Q:本作も含めてハーメル監督は人生の切なさに寄り添って暖かさを与えてくれる作品が多いと思っています。その中でも特に、生真面目な人の中のおかしさといったものが本作や監督の以前の作品『キッチン・ストーリー』でも描かれていて、そうした部分が日本でも人気を博している理由だと思っていますが、そうした生真面目さというのはノルウェーの国民に共通した性格なのでしょうか。あるいは監督自身の性格によるものなのでしょうか。
 
監督:私はノルウェー人ですし、ノルウェーで生まれ育っているのでノルウェー気質というものをもっているのは当然なのですが、一方で日本人のDNAに似たような部分を持ち合わせていると思っています。何度も来日するたびにそうした部分があるのを感じています。一方で私はそもそも、映画の中でシンプルなストーリーを描きたいと考えていて、突き詰めていえばシチュエーションや状況といったものをシンプルに描きたいという気持ちがあります。そしてそれを描くためには「孤独」というものに焦点を当てるのが最も簡単な方法だと考えていて、大勢の登場人物が出てくる作品よりは、様々な要素を排除していくプロセスを映画制作の中で大事にしています。表面上はあまり面白そうな人生でなかったとしても、注意して見ていくとすごく共感のできることがあったり、発見できることは観る方々にとってとても素敵なことだと考えていて、そうした設定の作品を作れるよう心がけています。
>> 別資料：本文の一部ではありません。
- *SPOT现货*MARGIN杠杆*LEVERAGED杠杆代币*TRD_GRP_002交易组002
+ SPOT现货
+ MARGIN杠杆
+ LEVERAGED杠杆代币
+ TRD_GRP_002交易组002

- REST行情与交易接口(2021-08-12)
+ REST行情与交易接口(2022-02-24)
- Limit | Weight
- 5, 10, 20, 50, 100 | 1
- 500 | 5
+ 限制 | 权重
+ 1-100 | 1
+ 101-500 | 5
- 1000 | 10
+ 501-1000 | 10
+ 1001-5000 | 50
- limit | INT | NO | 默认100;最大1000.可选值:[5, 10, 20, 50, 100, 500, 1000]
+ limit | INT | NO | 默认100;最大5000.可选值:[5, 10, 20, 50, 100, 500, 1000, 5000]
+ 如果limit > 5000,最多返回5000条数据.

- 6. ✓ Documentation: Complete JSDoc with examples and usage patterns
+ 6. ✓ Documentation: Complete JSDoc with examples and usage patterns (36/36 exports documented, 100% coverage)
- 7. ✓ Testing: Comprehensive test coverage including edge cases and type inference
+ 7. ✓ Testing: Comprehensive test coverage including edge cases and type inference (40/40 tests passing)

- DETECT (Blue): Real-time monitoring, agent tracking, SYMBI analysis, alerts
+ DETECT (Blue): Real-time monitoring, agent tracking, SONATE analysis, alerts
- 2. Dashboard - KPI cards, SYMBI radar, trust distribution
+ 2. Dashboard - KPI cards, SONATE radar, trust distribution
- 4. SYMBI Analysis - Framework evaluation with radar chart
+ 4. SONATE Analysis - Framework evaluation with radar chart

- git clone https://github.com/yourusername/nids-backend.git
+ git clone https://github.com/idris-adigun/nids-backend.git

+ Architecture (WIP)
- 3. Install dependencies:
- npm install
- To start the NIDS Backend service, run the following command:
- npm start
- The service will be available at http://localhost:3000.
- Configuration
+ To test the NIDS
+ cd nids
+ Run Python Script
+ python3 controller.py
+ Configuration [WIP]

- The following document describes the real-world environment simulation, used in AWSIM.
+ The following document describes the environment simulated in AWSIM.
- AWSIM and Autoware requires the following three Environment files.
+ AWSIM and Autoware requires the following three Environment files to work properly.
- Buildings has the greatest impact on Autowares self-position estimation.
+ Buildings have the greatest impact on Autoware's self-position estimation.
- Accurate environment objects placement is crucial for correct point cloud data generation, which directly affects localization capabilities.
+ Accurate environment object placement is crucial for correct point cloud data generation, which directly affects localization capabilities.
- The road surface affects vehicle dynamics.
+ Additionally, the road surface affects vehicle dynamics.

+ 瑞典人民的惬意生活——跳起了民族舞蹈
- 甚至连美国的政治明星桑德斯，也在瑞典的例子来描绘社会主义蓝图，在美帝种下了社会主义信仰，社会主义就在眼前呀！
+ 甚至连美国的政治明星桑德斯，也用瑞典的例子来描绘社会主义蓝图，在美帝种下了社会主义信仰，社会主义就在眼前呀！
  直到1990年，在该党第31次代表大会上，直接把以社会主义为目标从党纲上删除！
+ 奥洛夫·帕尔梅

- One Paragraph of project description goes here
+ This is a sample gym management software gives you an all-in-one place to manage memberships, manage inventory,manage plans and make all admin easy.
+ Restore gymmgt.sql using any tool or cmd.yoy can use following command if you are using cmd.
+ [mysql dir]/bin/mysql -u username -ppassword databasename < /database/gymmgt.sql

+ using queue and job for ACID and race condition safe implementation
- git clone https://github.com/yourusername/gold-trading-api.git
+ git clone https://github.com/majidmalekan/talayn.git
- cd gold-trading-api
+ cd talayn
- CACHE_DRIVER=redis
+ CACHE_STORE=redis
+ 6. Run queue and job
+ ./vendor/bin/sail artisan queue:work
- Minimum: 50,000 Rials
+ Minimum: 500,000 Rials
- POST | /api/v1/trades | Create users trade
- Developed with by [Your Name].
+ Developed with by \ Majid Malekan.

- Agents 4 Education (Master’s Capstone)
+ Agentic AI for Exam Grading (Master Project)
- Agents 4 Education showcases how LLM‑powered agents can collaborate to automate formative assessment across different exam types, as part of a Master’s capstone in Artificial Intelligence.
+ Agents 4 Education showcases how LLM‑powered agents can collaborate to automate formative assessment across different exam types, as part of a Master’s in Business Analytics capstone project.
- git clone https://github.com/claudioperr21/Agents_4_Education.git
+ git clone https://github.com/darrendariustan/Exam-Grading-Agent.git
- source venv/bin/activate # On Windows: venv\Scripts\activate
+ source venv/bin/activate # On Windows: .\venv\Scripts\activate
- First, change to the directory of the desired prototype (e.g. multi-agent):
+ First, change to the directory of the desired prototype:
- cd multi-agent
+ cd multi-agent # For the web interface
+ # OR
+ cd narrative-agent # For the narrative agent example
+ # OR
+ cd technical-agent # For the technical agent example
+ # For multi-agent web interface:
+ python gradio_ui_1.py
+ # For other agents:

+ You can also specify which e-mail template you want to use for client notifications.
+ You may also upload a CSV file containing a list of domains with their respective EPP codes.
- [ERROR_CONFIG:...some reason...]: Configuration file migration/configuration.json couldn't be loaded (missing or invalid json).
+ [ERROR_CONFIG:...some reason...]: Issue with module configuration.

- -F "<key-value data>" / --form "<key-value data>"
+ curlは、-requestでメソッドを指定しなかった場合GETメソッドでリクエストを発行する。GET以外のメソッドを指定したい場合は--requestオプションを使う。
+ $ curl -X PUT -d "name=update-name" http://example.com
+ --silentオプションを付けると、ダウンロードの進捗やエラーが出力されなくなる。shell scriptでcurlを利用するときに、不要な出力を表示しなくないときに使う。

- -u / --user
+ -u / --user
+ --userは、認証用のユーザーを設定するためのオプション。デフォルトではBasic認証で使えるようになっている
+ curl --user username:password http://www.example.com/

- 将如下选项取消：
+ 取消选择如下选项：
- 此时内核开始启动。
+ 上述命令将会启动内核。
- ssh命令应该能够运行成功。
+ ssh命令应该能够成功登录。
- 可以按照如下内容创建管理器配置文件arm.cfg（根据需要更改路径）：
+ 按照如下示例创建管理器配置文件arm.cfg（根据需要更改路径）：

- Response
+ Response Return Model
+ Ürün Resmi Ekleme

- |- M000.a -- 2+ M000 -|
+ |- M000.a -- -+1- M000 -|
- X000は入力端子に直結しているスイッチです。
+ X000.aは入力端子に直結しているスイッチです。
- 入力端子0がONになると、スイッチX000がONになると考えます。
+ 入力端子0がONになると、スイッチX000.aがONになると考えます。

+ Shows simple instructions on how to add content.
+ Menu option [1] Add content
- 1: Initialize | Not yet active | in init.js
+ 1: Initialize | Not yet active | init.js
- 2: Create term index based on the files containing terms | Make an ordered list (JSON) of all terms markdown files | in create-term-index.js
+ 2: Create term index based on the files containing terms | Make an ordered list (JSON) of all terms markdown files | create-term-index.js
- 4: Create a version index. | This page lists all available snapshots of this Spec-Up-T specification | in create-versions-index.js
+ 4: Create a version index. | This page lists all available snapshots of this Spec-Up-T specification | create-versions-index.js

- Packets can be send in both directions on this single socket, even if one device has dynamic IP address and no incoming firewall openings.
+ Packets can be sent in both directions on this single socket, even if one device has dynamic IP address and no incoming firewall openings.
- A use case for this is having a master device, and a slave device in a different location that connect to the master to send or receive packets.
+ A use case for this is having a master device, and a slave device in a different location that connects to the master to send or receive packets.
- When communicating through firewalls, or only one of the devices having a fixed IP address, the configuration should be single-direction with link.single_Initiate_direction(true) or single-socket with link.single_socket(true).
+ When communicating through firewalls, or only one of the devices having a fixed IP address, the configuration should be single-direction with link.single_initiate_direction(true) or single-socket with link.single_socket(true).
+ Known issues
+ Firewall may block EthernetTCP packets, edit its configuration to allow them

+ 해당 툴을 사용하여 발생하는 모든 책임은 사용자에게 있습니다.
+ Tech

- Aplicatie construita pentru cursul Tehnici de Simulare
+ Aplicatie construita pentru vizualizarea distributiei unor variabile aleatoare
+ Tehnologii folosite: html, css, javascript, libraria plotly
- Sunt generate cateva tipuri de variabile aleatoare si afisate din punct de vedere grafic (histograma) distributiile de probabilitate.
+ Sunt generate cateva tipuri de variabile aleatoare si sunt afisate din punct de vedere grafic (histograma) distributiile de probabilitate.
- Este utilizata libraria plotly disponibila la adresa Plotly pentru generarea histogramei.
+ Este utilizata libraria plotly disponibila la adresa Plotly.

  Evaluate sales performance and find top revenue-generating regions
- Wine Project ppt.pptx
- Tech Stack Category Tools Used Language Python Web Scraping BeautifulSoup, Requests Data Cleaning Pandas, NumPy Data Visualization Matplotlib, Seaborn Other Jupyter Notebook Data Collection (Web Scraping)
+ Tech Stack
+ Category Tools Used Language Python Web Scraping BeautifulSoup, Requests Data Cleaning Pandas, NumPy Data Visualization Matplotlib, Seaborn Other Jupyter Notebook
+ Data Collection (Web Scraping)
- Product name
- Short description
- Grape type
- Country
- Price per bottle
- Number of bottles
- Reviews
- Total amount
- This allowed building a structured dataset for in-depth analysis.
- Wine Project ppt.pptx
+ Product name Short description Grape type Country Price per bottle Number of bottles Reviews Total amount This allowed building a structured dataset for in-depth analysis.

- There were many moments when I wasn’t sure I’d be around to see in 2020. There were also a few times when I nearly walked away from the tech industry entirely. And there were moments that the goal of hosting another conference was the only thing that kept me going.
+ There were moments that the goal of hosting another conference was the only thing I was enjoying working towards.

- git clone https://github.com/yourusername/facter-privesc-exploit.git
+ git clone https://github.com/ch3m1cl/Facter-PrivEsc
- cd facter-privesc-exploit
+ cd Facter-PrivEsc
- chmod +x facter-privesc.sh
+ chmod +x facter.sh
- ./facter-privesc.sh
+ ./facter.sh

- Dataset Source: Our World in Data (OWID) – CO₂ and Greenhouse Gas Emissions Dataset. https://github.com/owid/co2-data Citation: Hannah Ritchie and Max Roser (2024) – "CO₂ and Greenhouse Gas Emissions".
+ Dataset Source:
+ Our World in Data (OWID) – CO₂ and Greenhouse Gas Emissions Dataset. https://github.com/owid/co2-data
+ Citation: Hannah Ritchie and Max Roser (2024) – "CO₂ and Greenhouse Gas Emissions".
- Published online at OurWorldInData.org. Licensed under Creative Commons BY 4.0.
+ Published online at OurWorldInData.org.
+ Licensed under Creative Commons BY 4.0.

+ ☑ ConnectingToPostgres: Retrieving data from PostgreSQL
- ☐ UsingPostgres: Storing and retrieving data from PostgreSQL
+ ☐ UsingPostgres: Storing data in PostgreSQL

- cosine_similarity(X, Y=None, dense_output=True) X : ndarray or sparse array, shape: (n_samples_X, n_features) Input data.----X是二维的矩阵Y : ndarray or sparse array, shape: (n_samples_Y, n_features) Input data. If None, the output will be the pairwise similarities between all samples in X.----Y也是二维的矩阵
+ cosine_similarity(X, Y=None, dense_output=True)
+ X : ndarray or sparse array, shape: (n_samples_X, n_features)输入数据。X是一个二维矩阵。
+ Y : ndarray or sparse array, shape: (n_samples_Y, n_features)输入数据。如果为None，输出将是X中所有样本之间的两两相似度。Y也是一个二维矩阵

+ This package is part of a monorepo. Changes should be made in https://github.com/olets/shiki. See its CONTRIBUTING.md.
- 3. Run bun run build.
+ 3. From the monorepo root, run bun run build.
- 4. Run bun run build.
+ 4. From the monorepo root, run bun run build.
また「孤独」というものもノルウェー人が共通してもっているメンタリティのひとつだと考えていて、それは芸術作品などを通しても見て取ることができます。あとはよくジョークで言われるのが、ノルウェー人は「今日は自然の中でたった一人でいて本当に楽しかった」とよく言い、「今日は多くのみんなと一緒にいて本当に楽しかった」とは言わないんですね。そうした部分からもノルウェー人が孤独を好んでいるんだろうということがわかると思います。